- _TASK_: Find the line that contains "background: #e5e5e5 ->"; please output it and each line after it, exactly as shown, up to the end of the entries below, skipping pictures.

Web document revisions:
══════════════════════════════
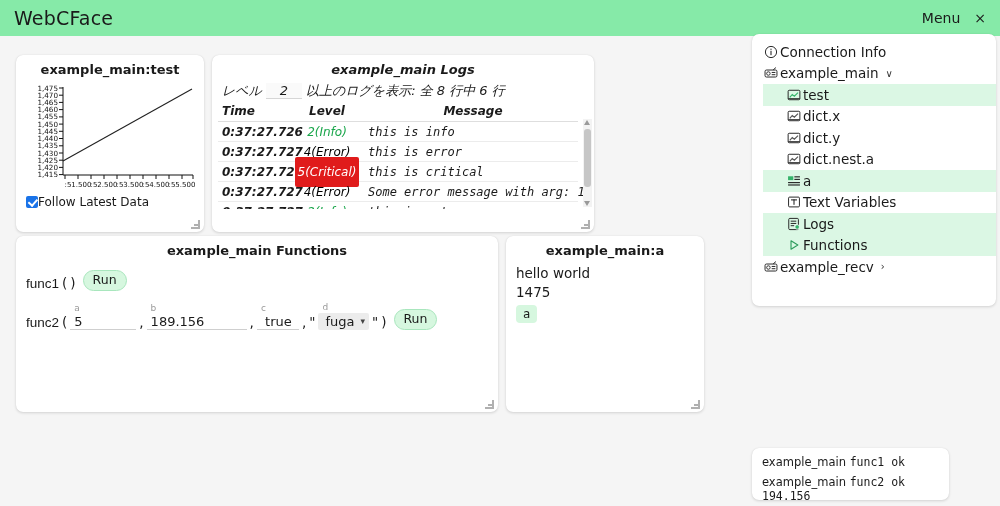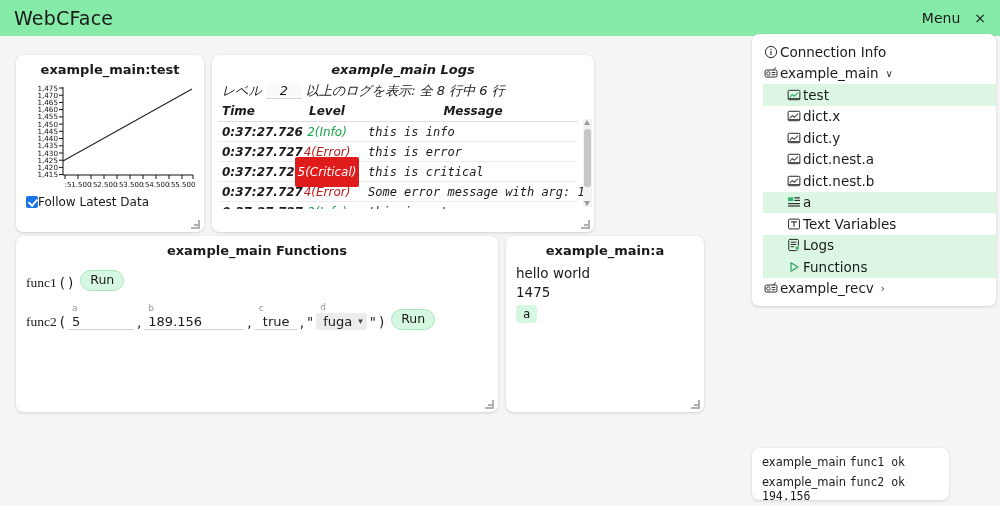"4(Error)" .lvl-error { color: #b91c1c -> #000000 }
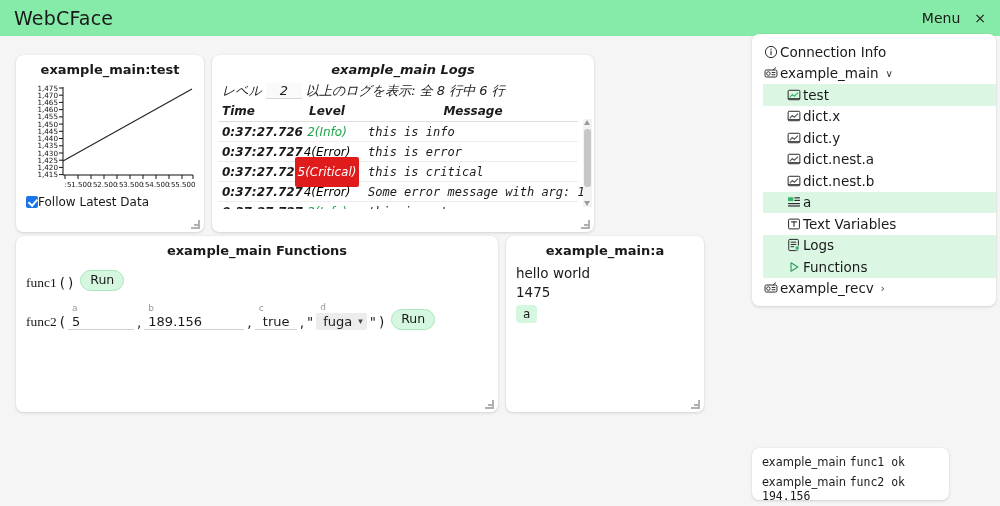"dict.nest.b" div.sb-row { html: <div> <svg> <rect></rect> <polyline></polyline> <line></line> </svg> <span>dict.nest.b</span> </div> -> none }
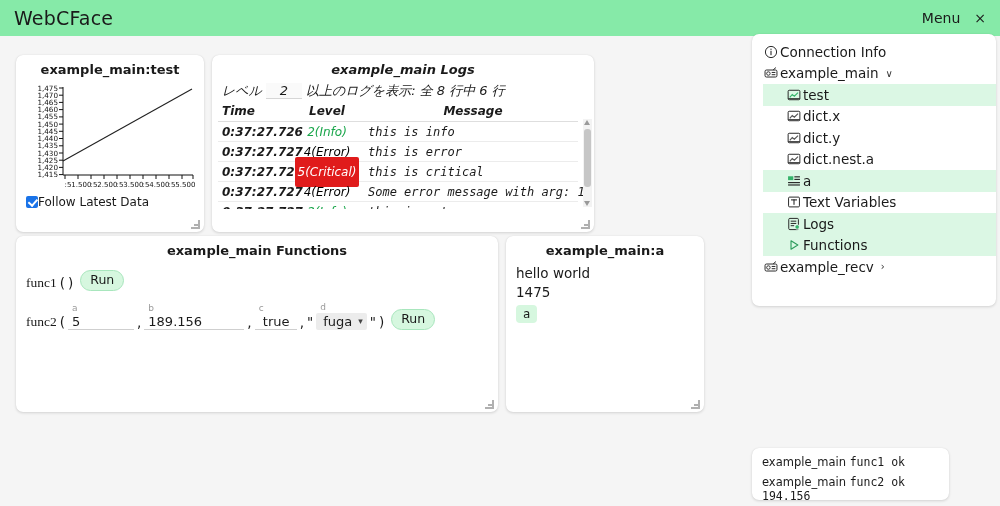"func1" .fn-name { font-family: Liberation Serif, serif -> Liberation Sans, sans-serif }
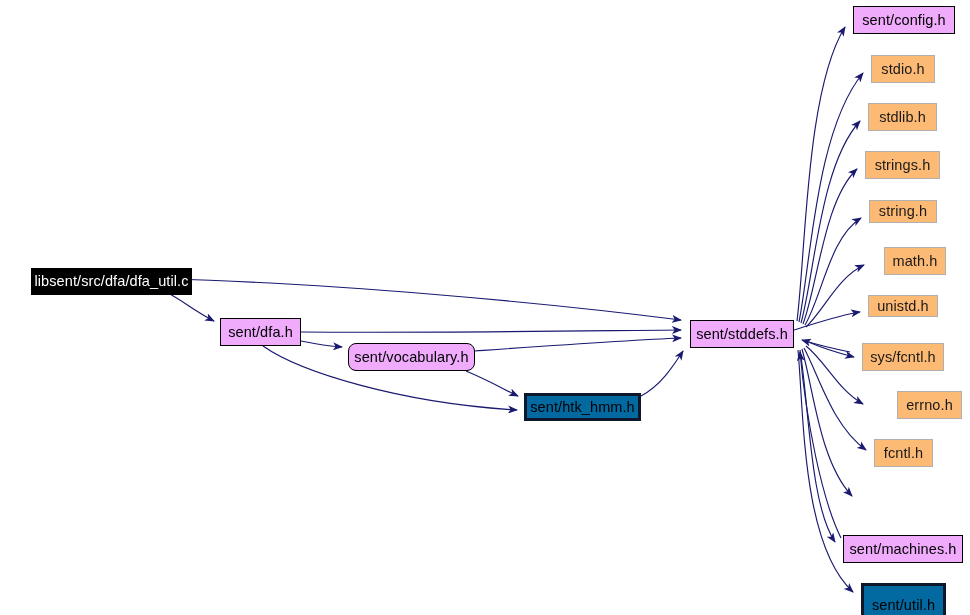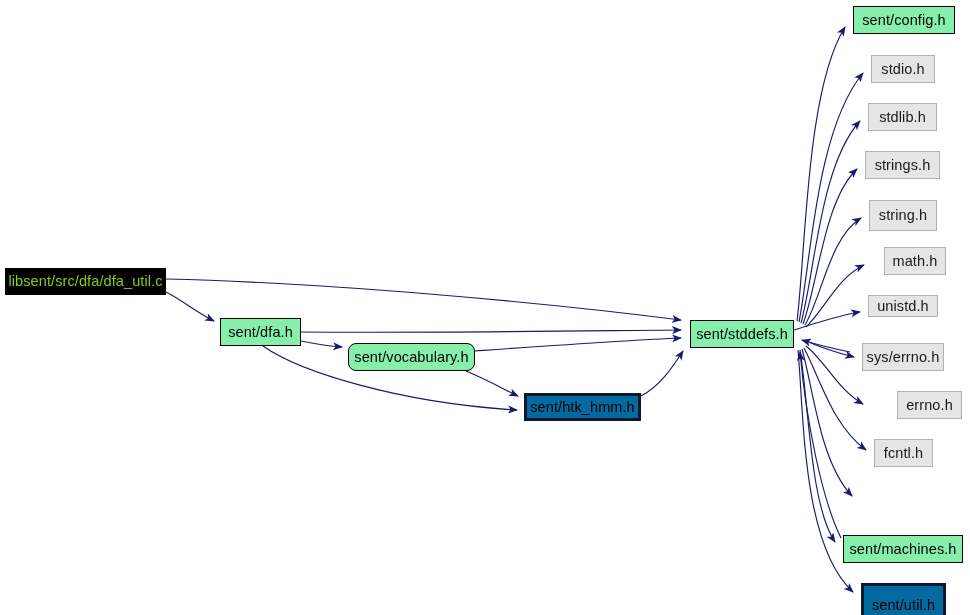"sent/config.h" .node.proj { background: #86efac -> #f0abfc }
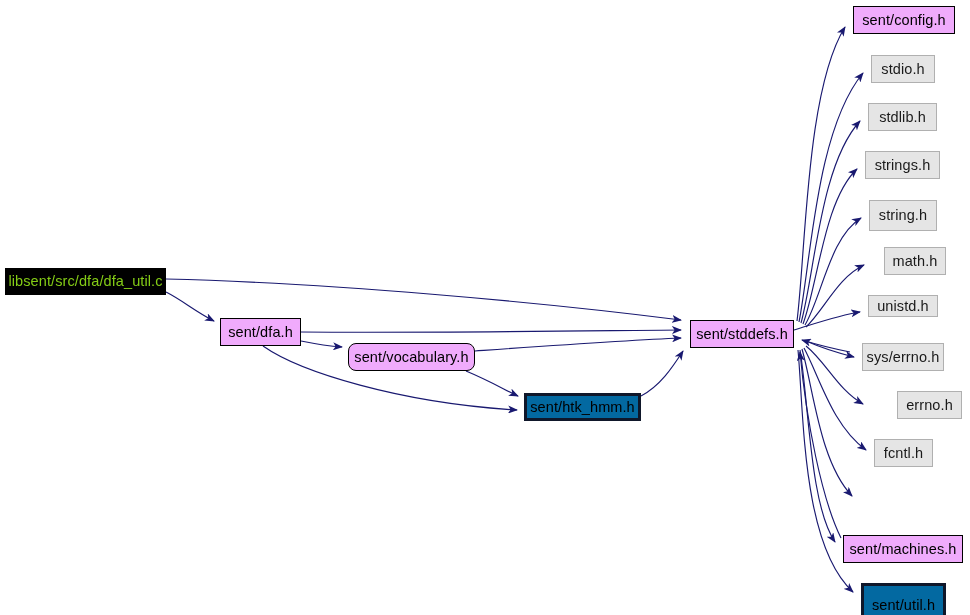"stdio.h" .node.sys { background: #e5e5e5 -> #fdba74 }
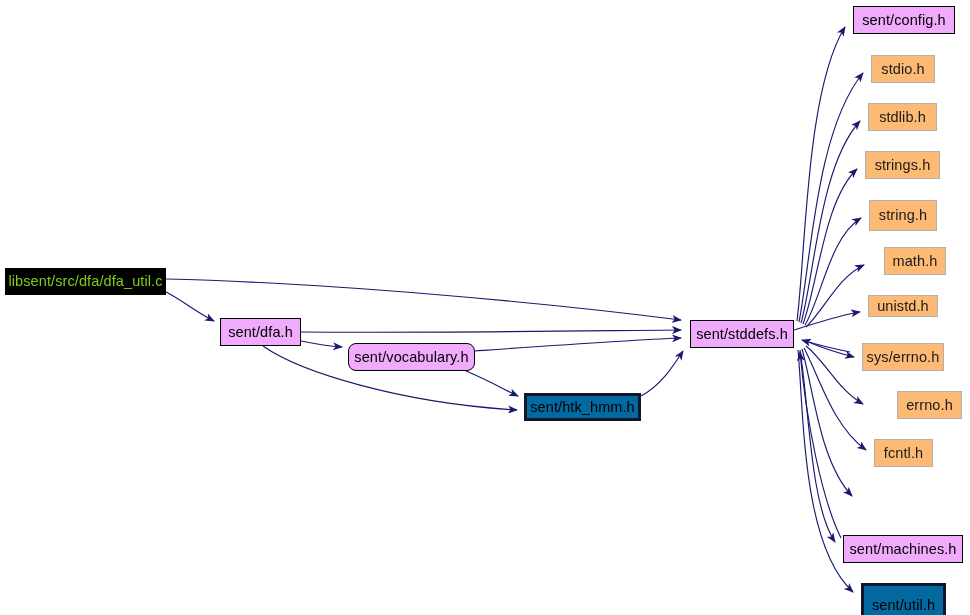"string.h" div.node { height: 31px -> 23px }
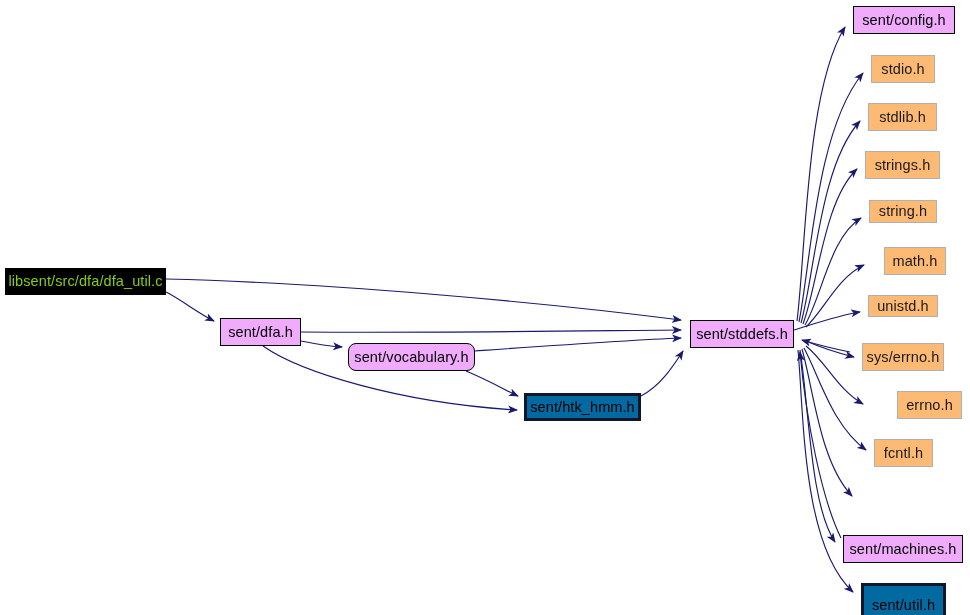"libsent/src/dfa/dfa_util.c" .node.root { color: #84cc16 -> #ffffff; margin-left: none -> 26px }
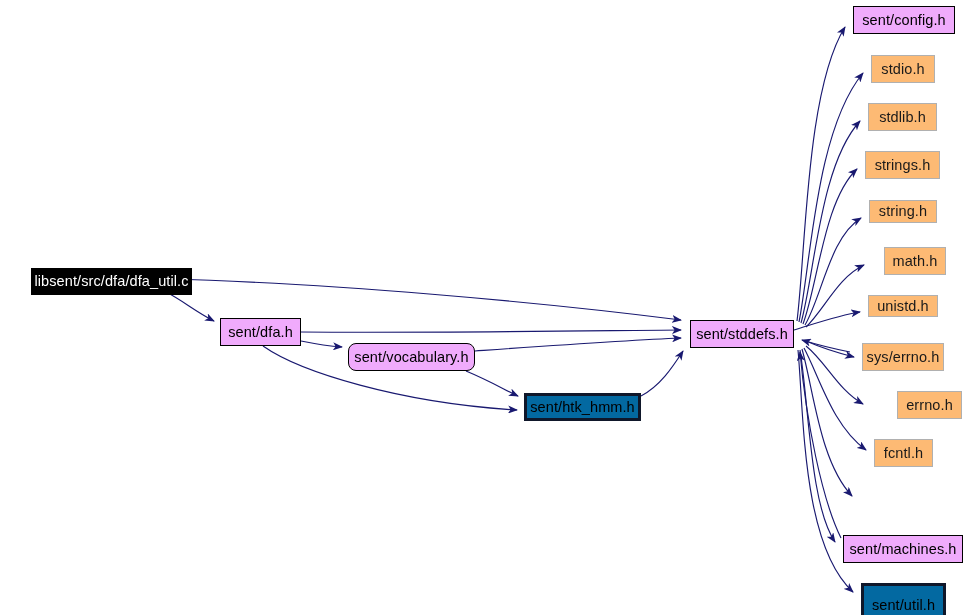"sys/errno.h" span { text: sys/errno.h -> sys/fcntl.h }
══════════════════════════════
- _ANSWER TO THIS PROBLEM_:
"stdio.h" .node.sys { background: #e5e5e5 -> #fdba74 }
"string.h" div.node { height: 31px -> 23px }
"libsent/src/dfa/dfa_util.c" .node.root { color: #84cc16 -> #ffffff; margin-left: none -> 26px }
"sys/errno.h" span { text: sys/errno.h -> sys/fcntl.h }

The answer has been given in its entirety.